Wednesday, April 29, 2009

MEANWHILE IN THE GALTERNATE UNIVERSE. Going Galt hasn't been the bust-out success he's been hoping for, so the Ole Perfesser has lowered the bar:
READER MICHAEL RONAYNE SUGGESTS “GOING GALT” WITH YOUR NEXT CAR:
Has anyone considered the opportunities for Going Galt with our car purchases? All we have to do is not buy any General Motors or Chrysler products? And just not new cars, let the old clunkers sit on the car dealer’s lots as well; the used parts business is a very locative revenue stream for the car industry. Don’t buy any socialist American cars. Don’t support the looter socialist state!

What percent of the population would have to support us for this to be effective?
Given that most people will be understandably skeptical about these cars on simple practical grounds, I’d say two or three...
Given their lousy balance sheets, I'd say GM and Chrysler customers went Galt a few years ago. But if people continue to not-buy their shitty cars, the movement can claim a retroactive victory. At this rate the Perfesser will soon be crediting galloping Galtism with the destruction of pets.com.

Dr. Mrs. Ole Perfesser does her part, predicting businesses overburdened by Obama will "decrease hiring and expansion, and/or 'go John Galt.'" This is a confusing construction, but I think she means that an economic slowdown will prove she has hordes of powerful minions. Again, given the current recession, this is a game she had won before the league drew up the schedule. But we've all used that ruse, haven't we? Me, I keep saying that Obama's victory in November and high standing in recent polls mean America wants him to succeed. Craftily, I also count the black voters.

Cosmic Conservative has some other surefire ideas: "Take advantage of any 'incentive' program which forces the government to spend money. Need new windows? Make sure you get government subsidized windows." Also: "When nationalized health care is instituted, push it to its limit. Visit the doctor for any conceivable allowable reason." And "Apply for any government hand out that you can conceivably qualify for." Then the nanny state will take notice! They may even cut the budget for those ad campaigns they sometimes run to make sure you're getting your food stamps.

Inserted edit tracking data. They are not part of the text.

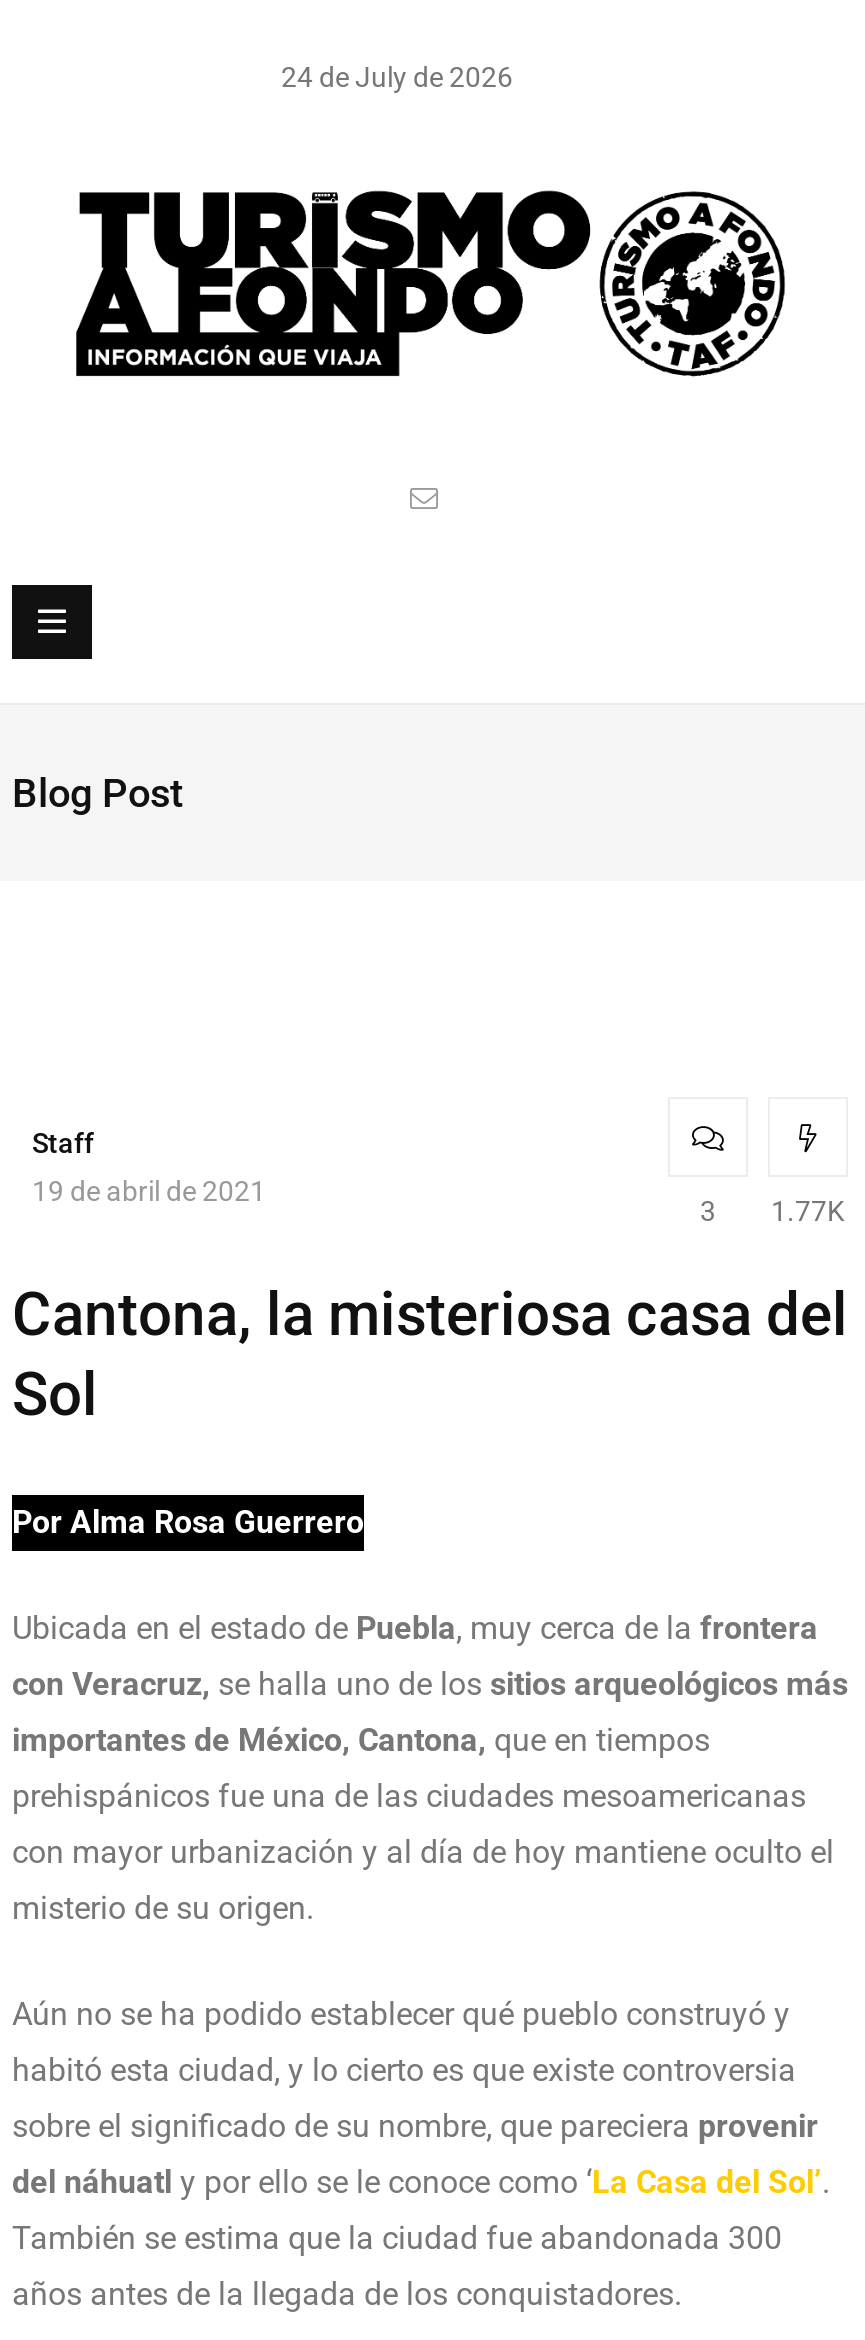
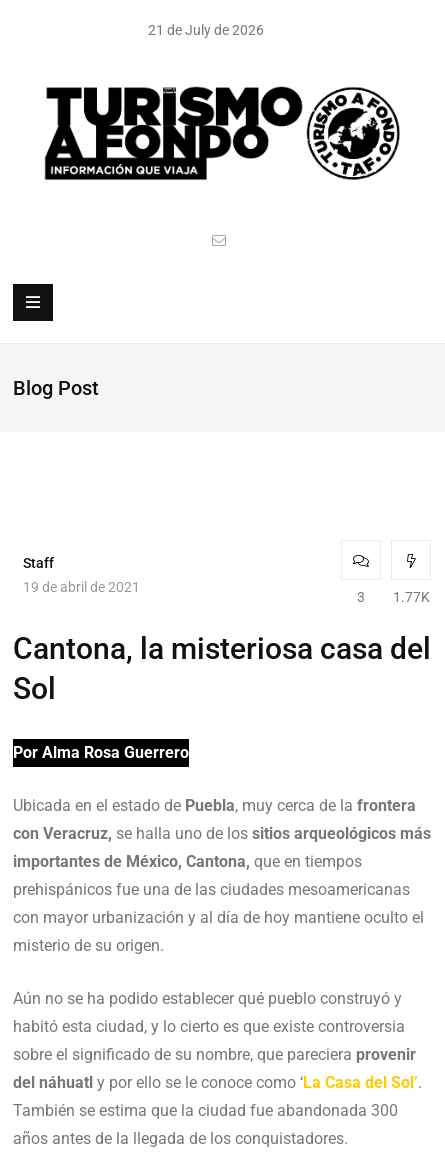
- 24 de July de 2026
+ 21 de July de 2026
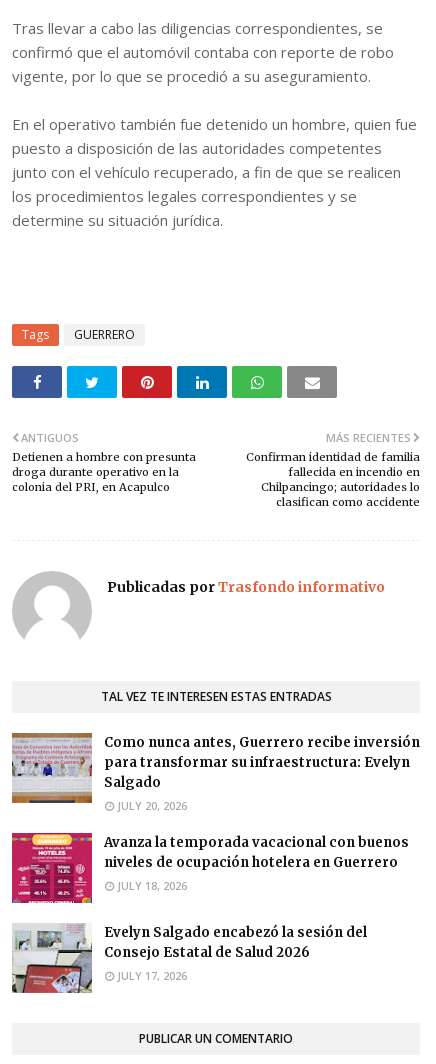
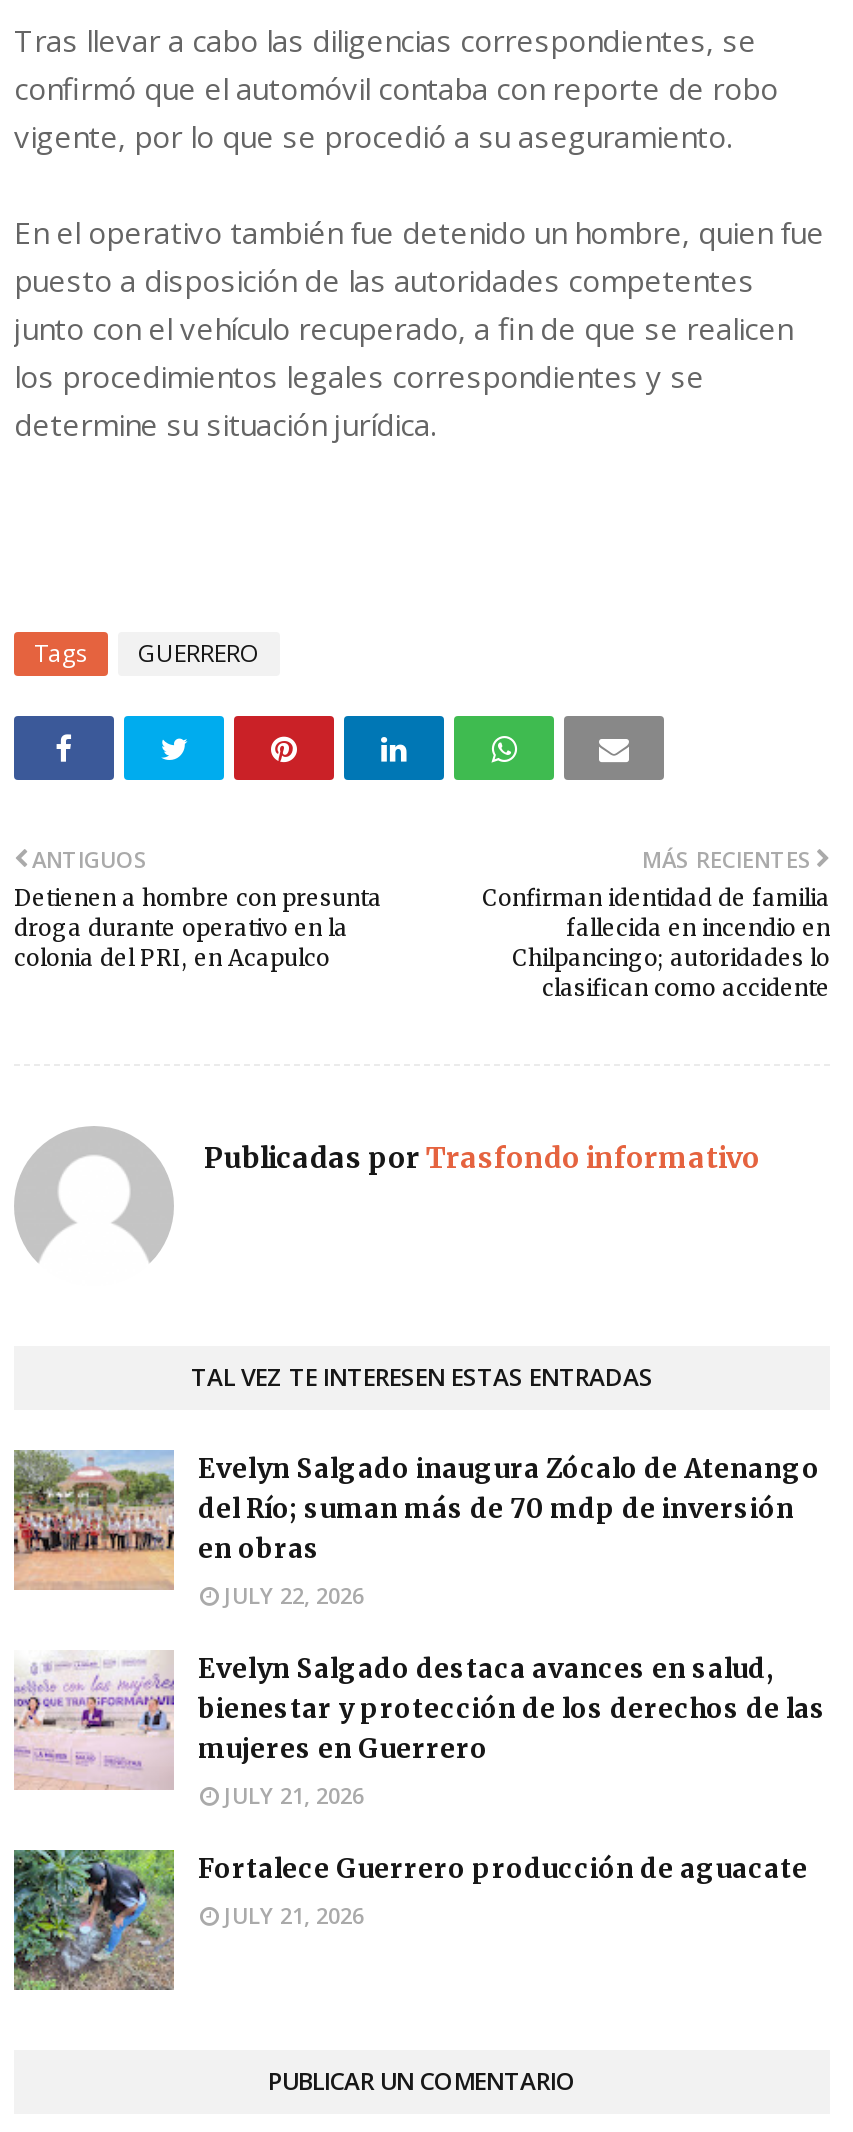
- [image]
- Como nunca antes, Guerrero recibe inversión
- para transformar su infraestructura: Evelyn
- Salgado
- JULY 20, 2026
+ [image]
+ Evelyn Salgado inaugura Zócalo de Atenango
+ del Río; suman más de 70 mdp de inversión
+ en obras
+ JULY 22, 2026

- [image]
- Avanza la temporada vacacional con buenos
- niveles de ocupación hotelera en Guerrero
- JULY 18, 2026
+ [image]
+ Evelyn Salgado destaca avances en salud,
+ bienestar y protección de los derechos de las
+ mujeres en Guerrero
+ JULY 21, 2026

- [image]
- Evelyn Salgado encabezó la sesión del
- Consejo Estatal de Salud 2026
- JULY 17, 2026
+ [image]
+ Fortalece Guerrero producción de aguacate
+ JULY 21, 2026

I could go on all night, but I will leave you with a wonderful product from Free Market Underdog -- the children's book "An Island Called Liberty," which they describe as a "cross between Dr. Seuss and Ayn Rand’s Atlas Shrugged." Here's a sample page:



Kids are going to hate Compassionate Flo! She wears too much socialipstick. As you may imagine, her regulatory fervor crushes liberty in its cradle, and children are taught a valuable lesson about progressive taxation and industrial policy. I have lost the URL, but the excised pages are even better. One, from the original happy ending, goes:
Then the De-Regulators all got on the phone
And they De-Regulated each Savings and Loan
They returned every one to its free-market state
And the Big Wealth Producers said, "This is all great!
The doors are wide open! The money keeps flowing!
Here's our I.O.U. for all the assets we're owing!"
Then they took bags of cash to their mansions afar.
Thus the suckers got suckered -- 'cause that's what they are.